In 1995, the Maine Medical Assessment Foundation had a unique confluence of two sources of available data. The Maine Lumbar Spine Study had produced patient-oriented outcomes data from a group of enrolled patients who had been managed with lumbar disc excision1,6. The outcome of this study indicated that patients who had had an operation had been more severely symptomatic at the time of the initial evaluation and showed greater improvement at four years than did patients who had been managed nonoperatively1,7. At the same time, ongoing epidemiological analysis demonstrated prolonged and significant (p < 0.001) differences in population-based rates of lumbar discectomy among three distinct geographic areas in which the patients had had the operation (Fig. 1).

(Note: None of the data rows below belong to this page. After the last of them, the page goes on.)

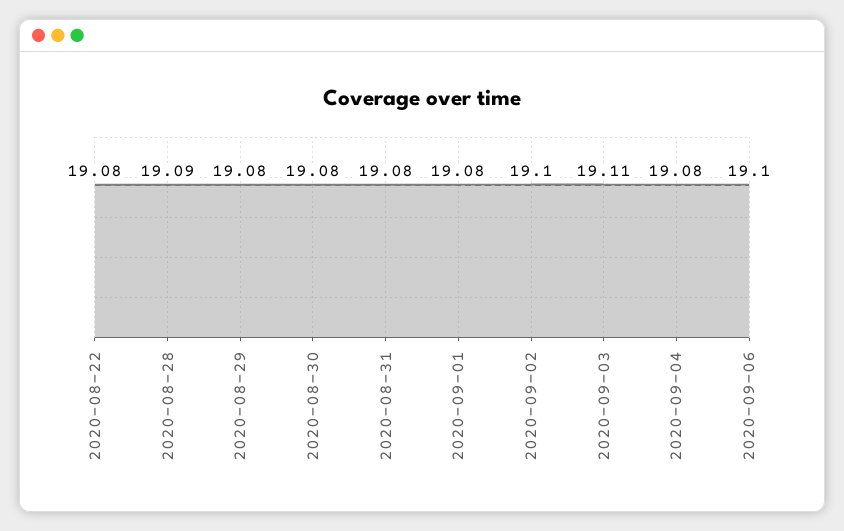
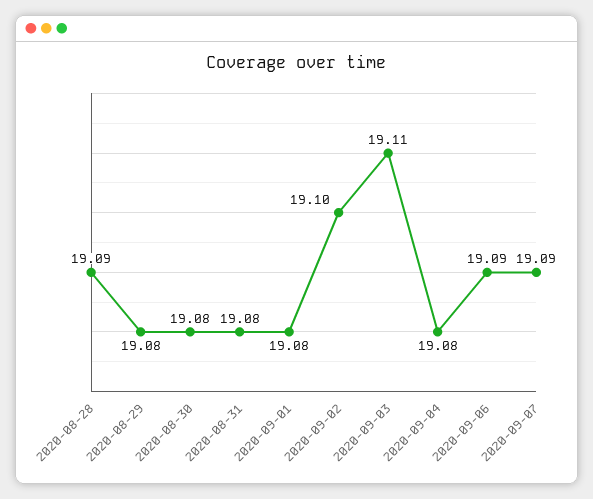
2020-08-22: 19.08 -> none
2020-09-06: 19.1 -> 19.09
2020-09-07: none -> 19.09

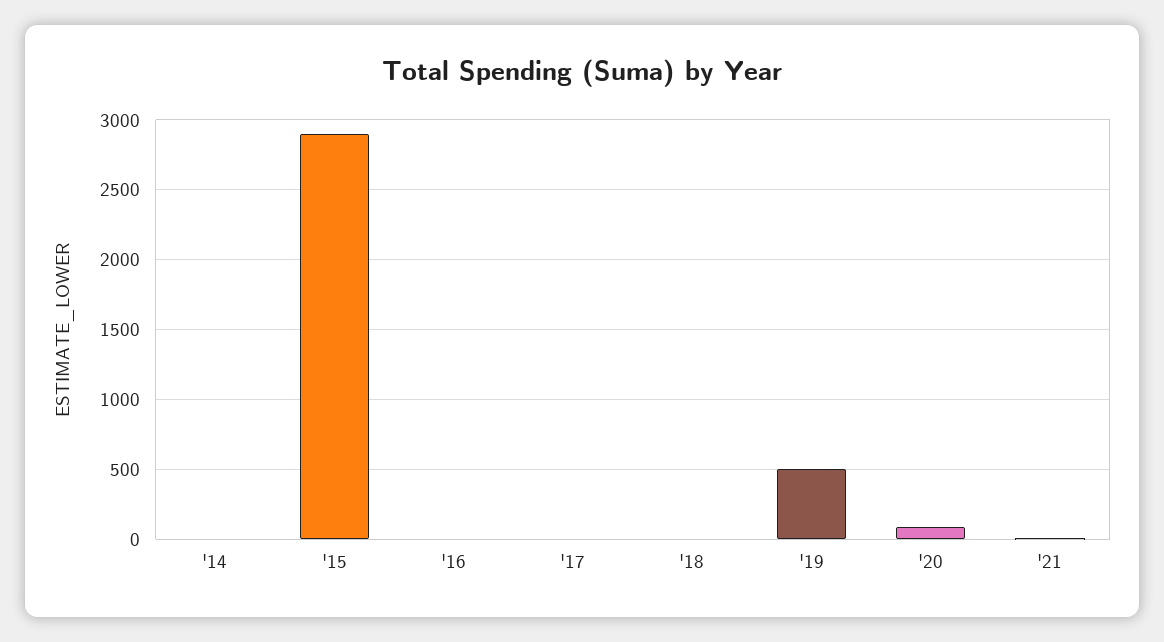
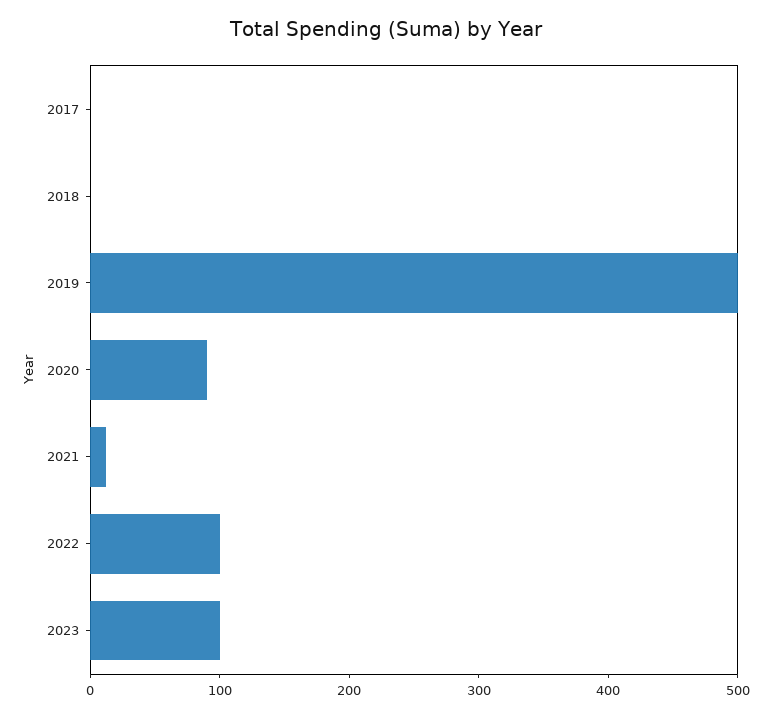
'14: 0 -> none
'15: 2900 -> none
'16: 0 -> none
2022: none -> 100
2023: none -> 100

A new analysis was performed in which the patients were allocated to their specific so-called spine-service area. The analysis revealed that there was an inverse relationship between the outcome of the procedure and the area-specific rate of the procedure. In other words, patients in areas with lower operative rates had better outcomes than did patients in areas with higher rates (Fig. 2). Although patients in all three geographic areas had evidence of symptomatic herniation of a lumbar disc, those in areas with a high operative rate were shown to have less severe symptoms and signs of sciatica, a longer duration of symptoms, and less severe findings on imaging studies.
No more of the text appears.